Front-end code change data:
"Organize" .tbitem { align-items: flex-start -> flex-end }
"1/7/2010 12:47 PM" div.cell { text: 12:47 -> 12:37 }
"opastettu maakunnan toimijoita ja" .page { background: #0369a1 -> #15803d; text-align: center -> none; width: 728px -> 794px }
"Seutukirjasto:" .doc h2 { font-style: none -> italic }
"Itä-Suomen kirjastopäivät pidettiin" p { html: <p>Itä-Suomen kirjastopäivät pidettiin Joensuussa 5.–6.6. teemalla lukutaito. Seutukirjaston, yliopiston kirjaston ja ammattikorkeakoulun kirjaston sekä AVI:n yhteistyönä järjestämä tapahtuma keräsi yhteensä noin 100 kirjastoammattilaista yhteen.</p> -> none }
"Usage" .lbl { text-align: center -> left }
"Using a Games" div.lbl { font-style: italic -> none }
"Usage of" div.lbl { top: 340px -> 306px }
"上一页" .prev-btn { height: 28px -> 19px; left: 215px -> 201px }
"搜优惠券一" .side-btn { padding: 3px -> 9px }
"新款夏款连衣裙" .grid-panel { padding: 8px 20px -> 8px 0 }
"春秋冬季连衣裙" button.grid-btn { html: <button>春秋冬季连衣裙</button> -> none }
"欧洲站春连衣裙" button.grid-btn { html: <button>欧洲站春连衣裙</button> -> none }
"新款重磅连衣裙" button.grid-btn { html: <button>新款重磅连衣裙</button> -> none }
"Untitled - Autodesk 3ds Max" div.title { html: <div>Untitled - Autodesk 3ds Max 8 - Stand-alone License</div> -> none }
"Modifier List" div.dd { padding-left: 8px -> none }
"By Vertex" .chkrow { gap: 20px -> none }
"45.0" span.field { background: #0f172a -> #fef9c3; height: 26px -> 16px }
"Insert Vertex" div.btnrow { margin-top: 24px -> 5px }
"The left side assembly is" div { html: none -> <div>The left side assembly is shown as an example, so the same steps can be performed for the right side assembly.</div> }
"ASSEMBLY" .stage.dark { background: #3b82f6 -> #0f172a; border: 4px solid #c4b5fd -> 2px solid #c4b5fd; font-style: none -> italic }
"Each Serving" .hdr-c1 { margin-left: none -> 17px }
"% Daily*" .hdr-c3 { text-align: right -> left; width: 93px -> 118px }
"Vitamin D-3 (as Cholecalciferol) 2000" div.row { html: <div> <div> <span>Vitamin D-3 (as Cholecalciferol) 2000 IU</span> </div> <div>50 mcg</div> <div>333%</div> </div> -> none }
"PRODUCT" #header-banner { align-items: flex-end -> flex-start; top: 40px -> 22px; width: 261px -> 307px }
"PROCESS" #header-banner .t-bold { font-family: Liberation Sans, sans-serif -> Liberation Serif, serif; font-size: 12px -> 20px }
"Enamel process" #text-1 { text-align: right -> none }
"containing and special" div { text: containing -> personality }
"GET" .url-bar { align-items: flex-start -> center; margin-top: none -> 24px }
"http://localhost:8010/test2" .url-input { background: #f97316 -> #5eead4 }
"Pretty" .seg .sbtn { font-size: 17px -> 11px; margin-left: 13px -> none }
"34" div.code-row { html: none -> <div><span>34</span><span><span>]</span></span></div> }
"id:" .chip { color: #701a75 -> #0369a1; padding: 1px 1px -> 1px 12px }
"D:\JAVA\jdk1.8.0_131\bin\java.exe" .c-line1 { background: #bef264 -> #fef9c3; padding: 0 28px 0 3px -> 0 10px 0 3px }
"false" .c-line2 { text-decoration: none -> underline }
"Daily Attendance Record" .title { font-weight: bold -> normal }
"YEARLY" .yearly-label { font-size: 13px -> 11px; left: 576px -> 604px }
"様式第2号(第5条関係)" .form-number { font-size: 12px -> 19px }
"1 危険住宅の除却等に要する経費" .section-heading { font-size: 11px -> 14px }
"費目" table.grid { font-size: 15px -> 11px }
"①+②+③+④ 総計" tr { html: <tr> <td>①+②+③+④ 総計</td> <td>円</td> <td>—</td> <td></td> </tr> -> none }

*Task goal:* All of the lines above must be returned exactly.

*Answer box:*
"Organize" .tbitem { align-items: flex-start -> flex-end }
"1/7/2010 12:47 PM" div.cell { text: 12:47 -> 12:37 }
"opastettu maakunnan toimijoita ja" .page { background: #0369a1 -> #15803d; text-align: center -> none; width: 728px -> 794px }
"Seutukirjasto:" .doc h2 { font-style: none -> italic }
"Itä-Suomen kirjastopäivät pidettiin" p { html: <p>Itä-Suomen kirjastopäivät pidettiin Joensuussa 5.–6.6. teemalla lukutaito. Seutukirjaston, yliopiston kirjaston ja ammattikorkeakoulun kirjaston sekä AVI:n yhteistyönä järjestämä tapahtuma keräsi yhteensä noin 100 kirjastoammattilaista yhteen.</p> -> none }
"Usage" .lbl { text-align: center -> left }
"Using a Games" div.lbl { font-style: italic -> none }
"Usage of" div.lbl { top: 340px -> 306px }
"上一页" .prev-btn { height: 28px -> 19px; left: 215px -> 201px }
"搜优惠券一" .side-btn { padding: 3px -> 9px }
"新款夏款连衣裙" .grid-panel { padding: 8px 20px -> 8px 0 }
"春秋冬季连衣裙" button.grid-btn { html: <button>春秋冬季连衣裙</button> -> none }
"欧洲站春连衣裙" button.grid-btn { html: <button>欧洲站春连衣裙</button> -> none }
"新款重磅连衣裙" button.grid-btn { html: <button>新款重磅连衣裙</button> -> none }
"Untitled - Autodesk 3ds Max" div.title { html: <div>Untitled - Autodesk 3ds Max 8 - Stand-alone License</div> -> none }
"Modifier List" div.dd { padding-left: 8px -> none }
"By Vertex" .chkrow { gap: 20px -> none }
"45.0" span.field { background: #0f172a -> #fef9c3; height: 26px -> 16px }
"Insert Vertex" div.btnrow { margin-top: 24px -> 5px }
"The left side assembly is" div { html: none -> <div>The left side assembly is shown as an example, so the same steps can be performed for the right side assembly.</div> }
"ASSEMBLY" .stage.dark { background: #3b82f6 -> #0f172a; border: 4px solid #c4b5fd -> 2px solid #c4b5fd; font-style: none -> italic }
"Each Serving" .hdr-c1 { margin-left: none -> 17px }
"% Daily*" .hdr-c3 { text-align: right -> left; width: 93px -> 118px }
"Vitamin D-3 (as Cholecalciferol) 2000" div.row { html: <div> <div> <span>Vitamin D-3 (as Cholecalciferol) 2000 IU</span> </div> <div>50 mcg</div> <div>333%</div> </div> -> none }
"PRODUCT" #header-banner { align-items: flex-end -> flex-start; top: 40px -> 22px; width: 261px -> 307px }
"PROCESS" #header-banner .t-bold { font-family: Liberation Sans, sans-serif -> Liberation Serif, serif; font-size: 12px -> 20px }
"Enamel process" #text-1 { text-align: right -> none }
"containing and special" div { text: containing -> personality }
"GET" .url-bar { align-items: flex-start -> center; margin-top: none -> 24px }
"http://localhost:8010/test2" .url-input { background: #f97316 -> #5eead4 }
"Pretty" .seg .sbtn { font-size: 17px -> 11px; margin-left: 13px -> none }
"34" div.code-row { html: none -> <div><span>34</span><span><span>]</span></span></div> }
"id:" .chip { color: #701a75 -> #0369a1; padding: 1px 1px -> 1px 12px }
"D:\JAVA\jdk1.8.0_131\bin\java.exe" .c-line1 { background: #bef264 -> #fef9c3; padding: 0 28px 0 3px -> 0 10px 0 3px }
"false" .c-line2 { text-decoration: none -> underline }
"Daily Attendance Record" .title { font-weight: bold -> normal }
"YEARLY" .yearly-label { font-size: 13px -> 11px; left: 576px -> 604px }
"様式第2号(第5条関係)" .form-number { font-size: 12px -> 19px }
"1 危険住宅の除却等に要する経費" .section-heading { font-size: 11px -> 14px }
"費目" table.grid { font-size: 15px -> 11px }
"①+②+③+④ 総計" tr { html: <tr> <td>①+②+③+④ 総計</td> <td>円</td> <td>—</td> <td></td> </tr> -> none }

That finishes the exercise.